→ **TASK DETAILS**
Below are the entries; state how many of their lines contain the string "formula", and nothing more.

------------------------------------------------------------------------

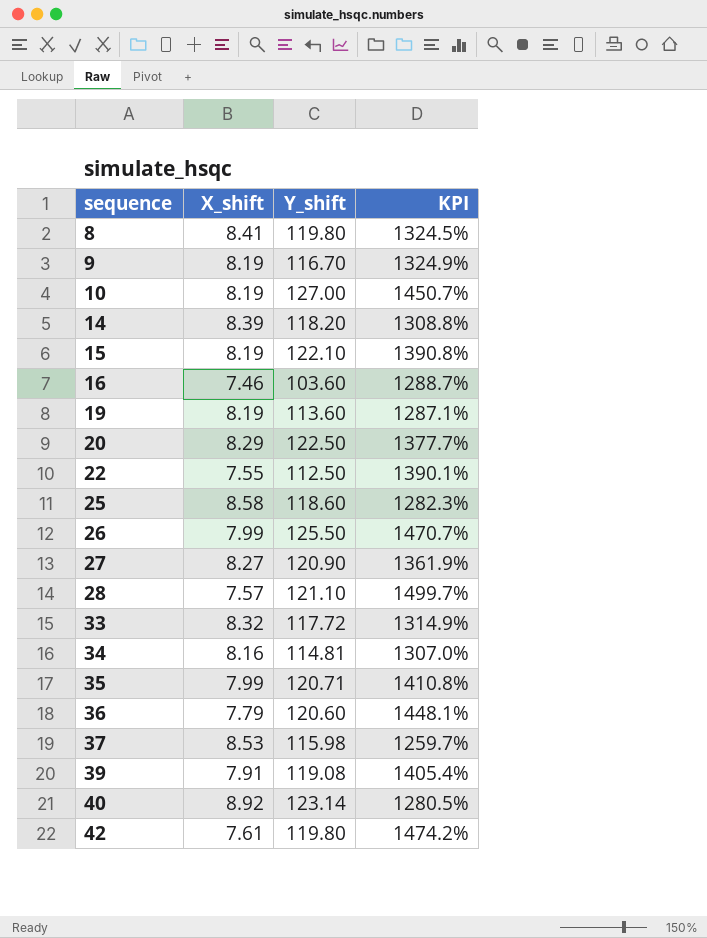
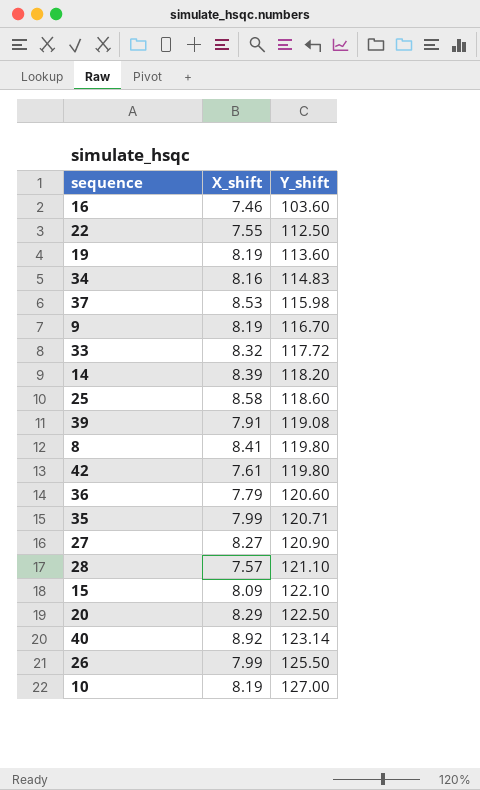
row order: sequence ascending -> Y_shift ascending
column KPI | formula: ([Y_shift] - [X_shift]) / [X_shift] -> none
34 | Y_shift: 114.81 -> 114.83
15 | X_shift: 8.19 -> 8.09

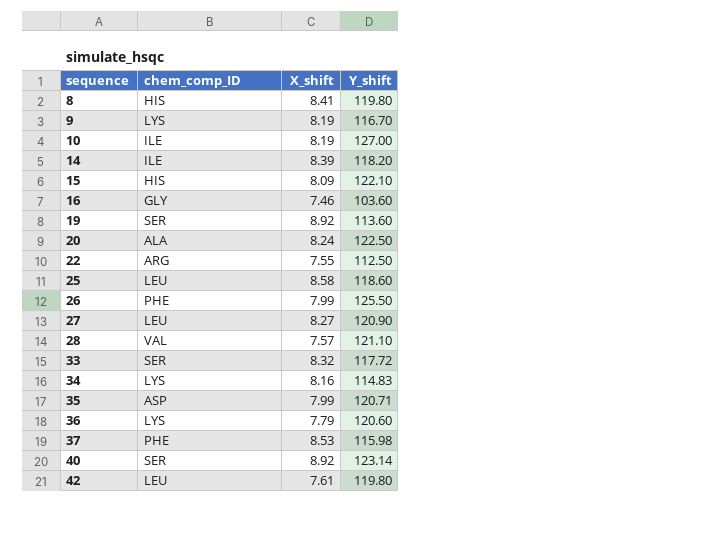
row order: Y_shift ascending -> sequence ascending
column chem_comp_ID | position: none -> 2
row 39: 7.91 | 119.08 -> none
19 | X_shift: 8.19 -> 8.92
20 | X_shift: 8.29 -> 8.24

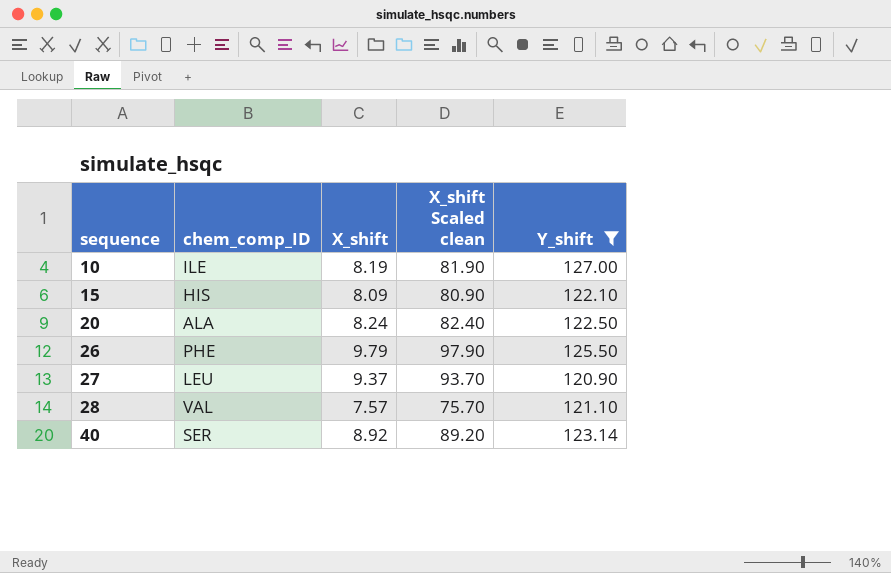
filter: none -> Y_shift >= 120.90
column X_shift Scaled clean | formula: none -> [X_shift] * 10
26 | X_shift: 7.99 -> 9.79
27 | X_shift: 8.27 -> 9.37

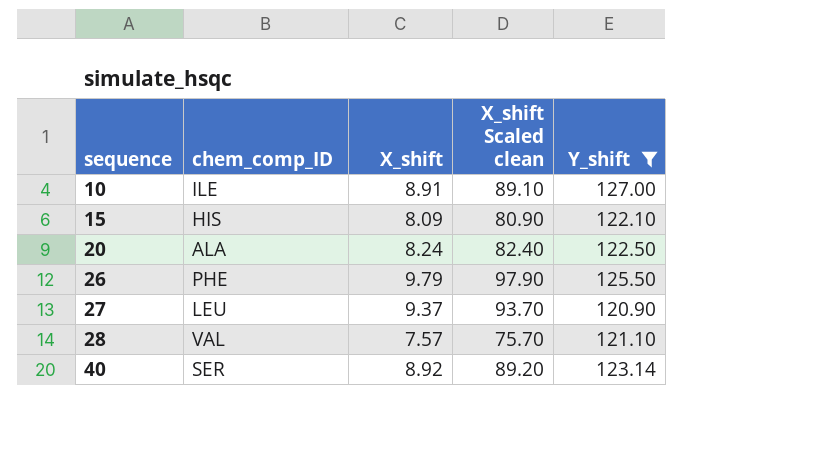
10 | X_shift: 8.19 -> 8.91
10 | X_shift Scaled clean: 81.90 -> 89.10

------------------------------------------------------------------------

→ **SOLUTION**
2